In a recent memo to its regional administrators, OSHA has stated that it is applying a more lenient interpretation of its regulation prohibiting employers from discharging or discriminating against employees for reporting a work-related injury or illness, with reference to post-accident drug testing and employee safety incentive programs.
In the previous Administration, employers were limited to using drug testing only when there was a “reasonable possibility” that drugs or alcohol contributed to the accident or injury. The earlier OSHA decision had assumed that regardless of employers’ intent, the threat of a drug test would intimidate employees into not reporting accidents and injuries.

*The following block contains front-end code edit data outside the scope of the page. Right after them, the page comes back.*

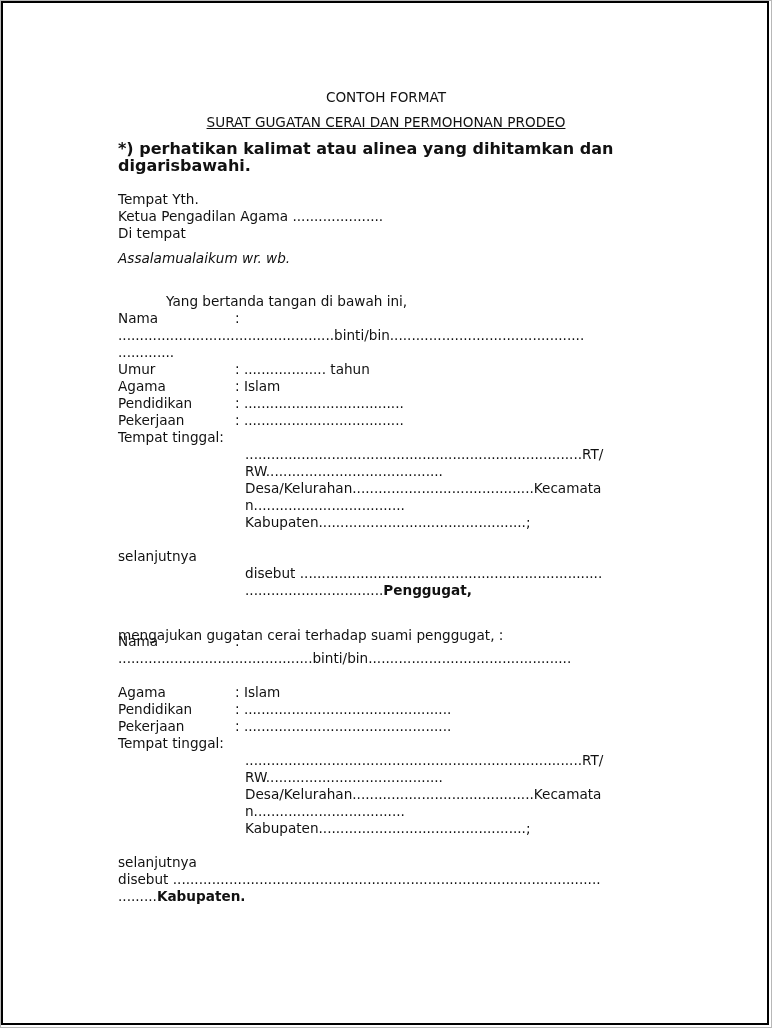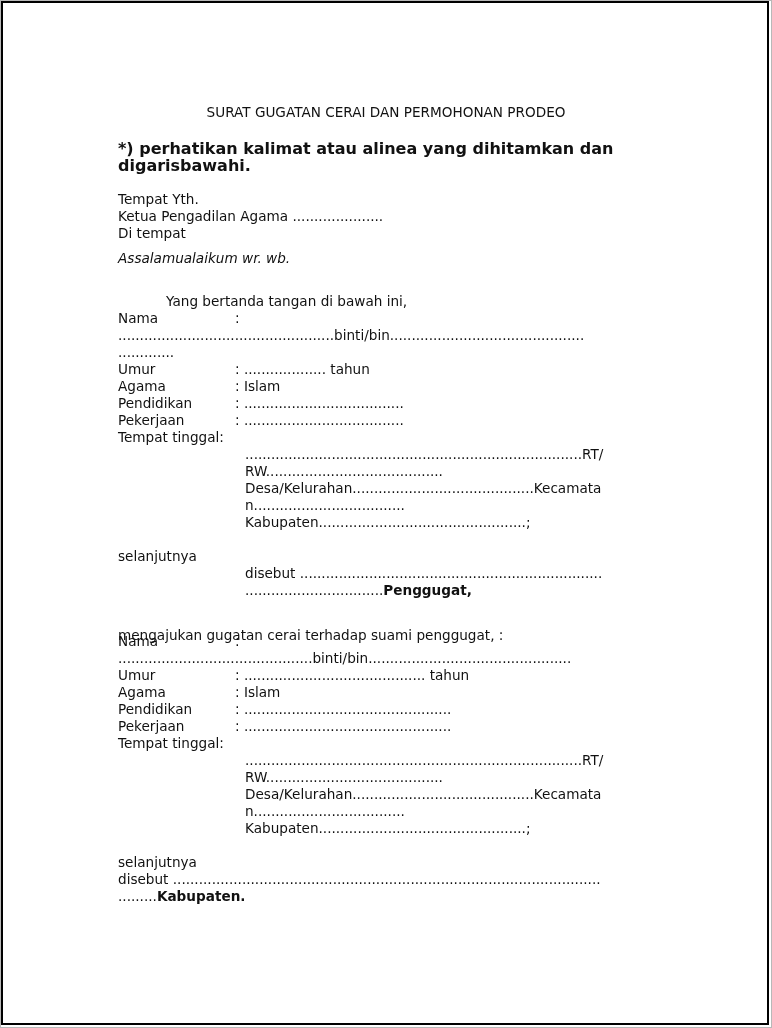"CONTOH FORMAT" div.ln { html: none -> <div>CONTOH FORMAT</div> }
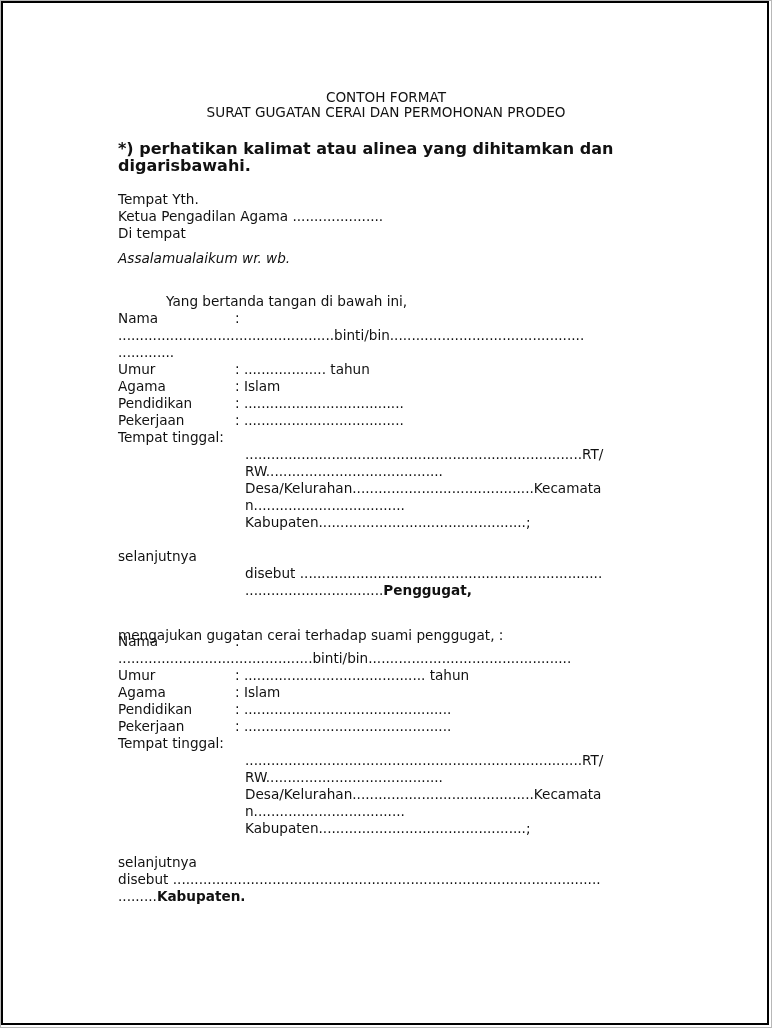"SURAT GUGATAN CERAI DAN PERMOHONAN" div.ln { text-decoration: none -> underline; top: 104px -> 114px }
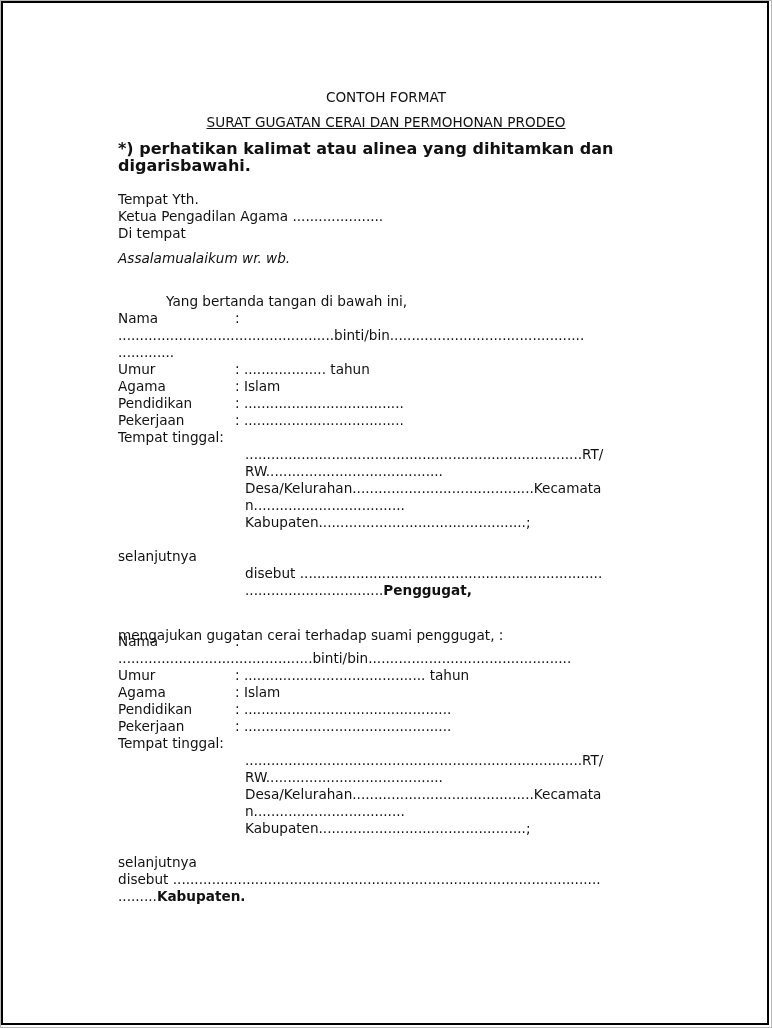"Umur :" div.ln { html: <div><span>Umur</span><span>: .......................................... tahun</span></div> -> none }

The memo states: “The department believes that many employers who implement safety incentive programs and/or conduct post-incident drug testing do so to promote workplace safety and health. In addition, evidence that the employer consistently enforces legitimate work rules (whether or not an injury or illness is reported) would demonstrate that the employer is serious about creating a culture of safety, not just the appearance of reducing rates.”
OSHA further declared that as far as it was concerned, “most instances of workplace drug testing are permissible.”
Examples given in the memo include:
● Random drug testing;
● Drug testing unrelated to the reporting of a work-related injury or illness;
● Drug testing under a state workers’ compensation law;
● Drug testing under other federal law, such as a U.S. Department of Transportation rule; and
● Drug testing to evaluate the root cause of a workplace incident that harmed or could have harmed employees.
OSHA stressed that if the employer chooses to use drug testing to investigate the incident, the employer should test all employees whose conduct could have contributed to the incident, not just employees who reported injuries.